FOXO transcription factors belong to the forkhead family of transcriptional regulators that is characterized by a conserved DNA binding domain termed the ‘‘forkhead box’’. FOXO proteins are normally present in an active state in a cell’s nucleus. In response to the binding of growth factors or insulin to the appropriate cell surface receptors, the activation of phosphatidylinositol 3-kinase (PI3K) is triggered. PI3K in turn activates several serine/threonine kinases, including protein kinase B (PKB/Akt) and the related SGK family enzymes. Activated Akt phosphorylates FOXO proteins at three consensus Akt phosphorylation sites, triggering the inactivation of these molecules and their export from the nucleus into the cytoplasm.

FOXO proteins have both distinct and overlapping functions, and their many target molecules are involved in processes as diverse as cell-cycle, DNA repair, cellular differentiation, and cell death. In proliferating cells, protection from cell death is mediated by activity of the phosphatidylinositol-3-OH kinase (PI(3)K)–PKB signalling pathway, which is dependent on the presence of glucose. In the absence of PI(3)K–PKB signalling, the FOXO subfamily of Forkhead transcription factors is activated. In most cell types, this leads to cell-cycle arrest and quiescence but not apoptosis, despite the absence of PKB activity.

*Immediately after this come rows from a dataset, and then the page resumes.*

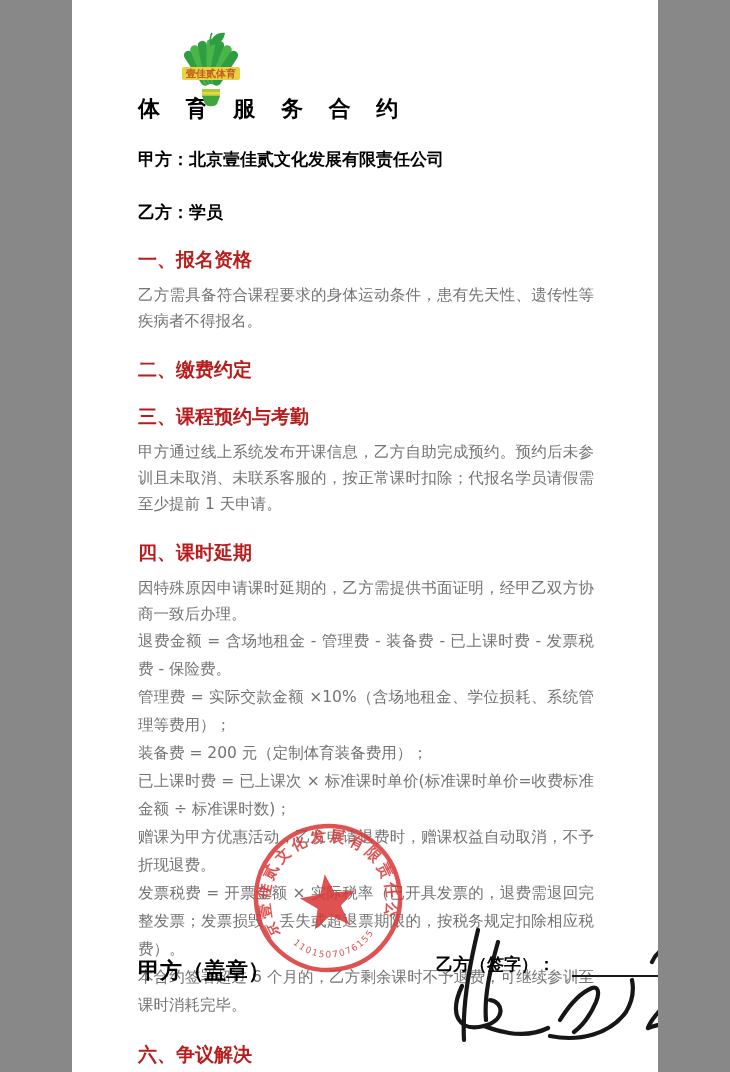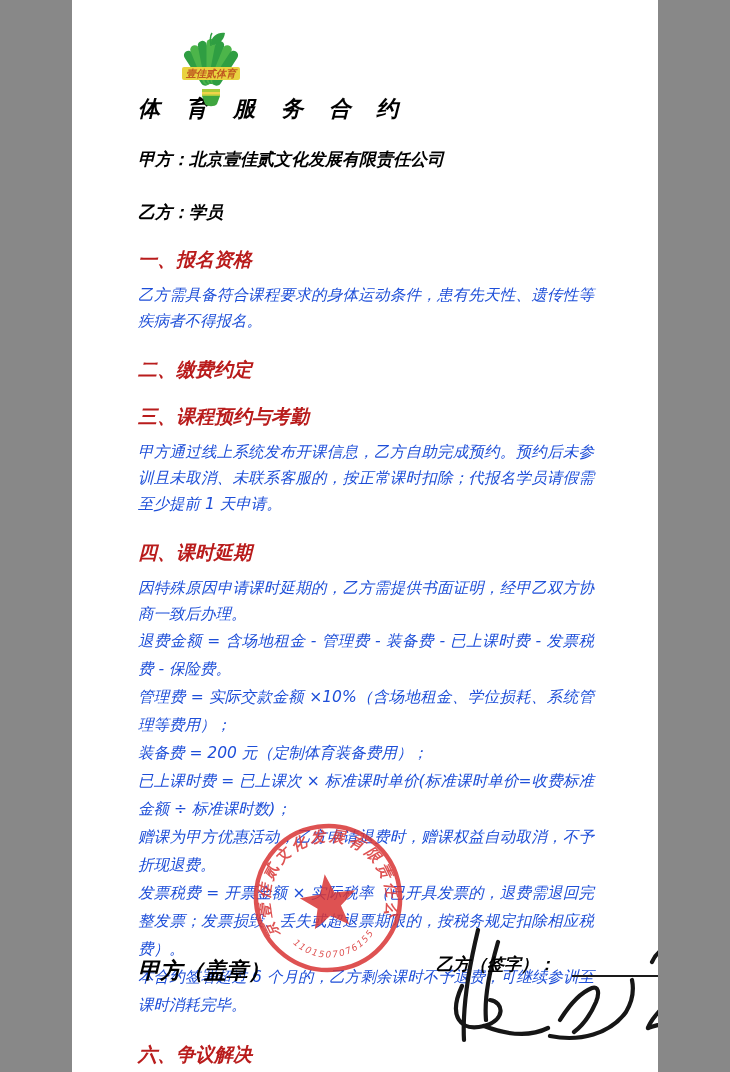--- a/index.html
+++ b/index.html
@@ -5,7 +5,7 @@
   html,body{margin:0;padding:0;background:#888;}
   .page{
     position:relative;width:586px;height:1072px;margin:0 auto;background:#ffffff;
-    font-family:"DejaVu Sans","Liberation Sans",sans-serif;color:#222;overflow:hidden;font-style:italic;
+    font-family:"DejaVu Sans","Liberation Sans",sans-serif;color:#222;overflow:hidden;
   }
   .logo{position:absolute;left:98px;top:32px;width:82px;height:80px;}
   .doc{padding:0 64px 0 66px;}

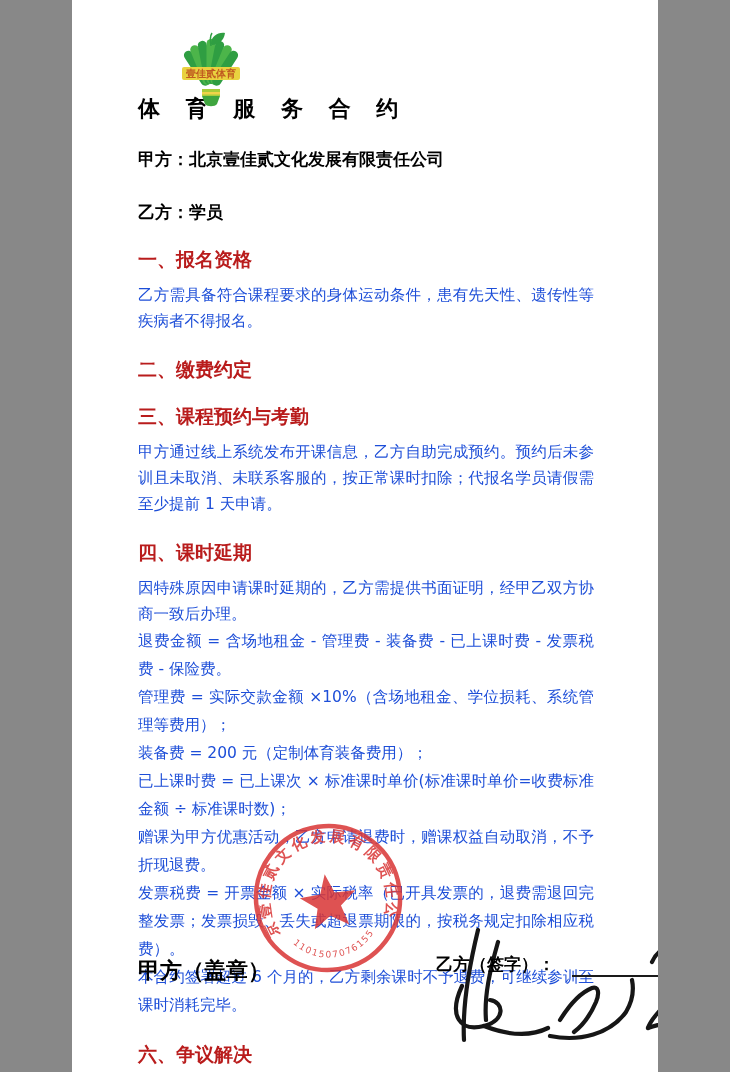--- a/index.html
+++ b/index.html
@@ -20,7 +20,7 @@
     font-size:19px;font-weight:bold;color:#b91c1c;margin:23px 0 11px 0;line-height:24px;
   }
   p.body{
-    font-size:15.5px;line-height:26px;color:#1d4ed8;margin:0;text-align:justify;
+    font-size:15.5px;line-height:26px;color:#737373;margin:0;text-align:justify;
   }
   .refund p.body{line-height:28px;}
   .stamp{position:absolute;left:176px;top:818px;width:160px;height:160px;opacity:.85;transform:rotate(-8deg);}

Stimulation of SIRT1 transcription by FOXO3A was mediated through two p53 binding sites present in the SIRT1 promoter, and a nutrient-sensitive physical interaction was observed between FOXO3A and p53. SIRT1 expression was not induced in starved p53-deficient mice. Thus, in mammalian cells, p53, FOXO3A, and SIRT1, 3 proteins separately implicated in aging, constitute a nutrient-sensing pathway. Long-lived men presented several additional phenotypes linked to healthy aging. Several of these aging phenotypes were associated with the FOXO3A genotype. Long-lived men also exhibited several biologic markers indicative of greater insulin sensitivity, and this was associated with homozygosity for the FOXO3A GG genotype.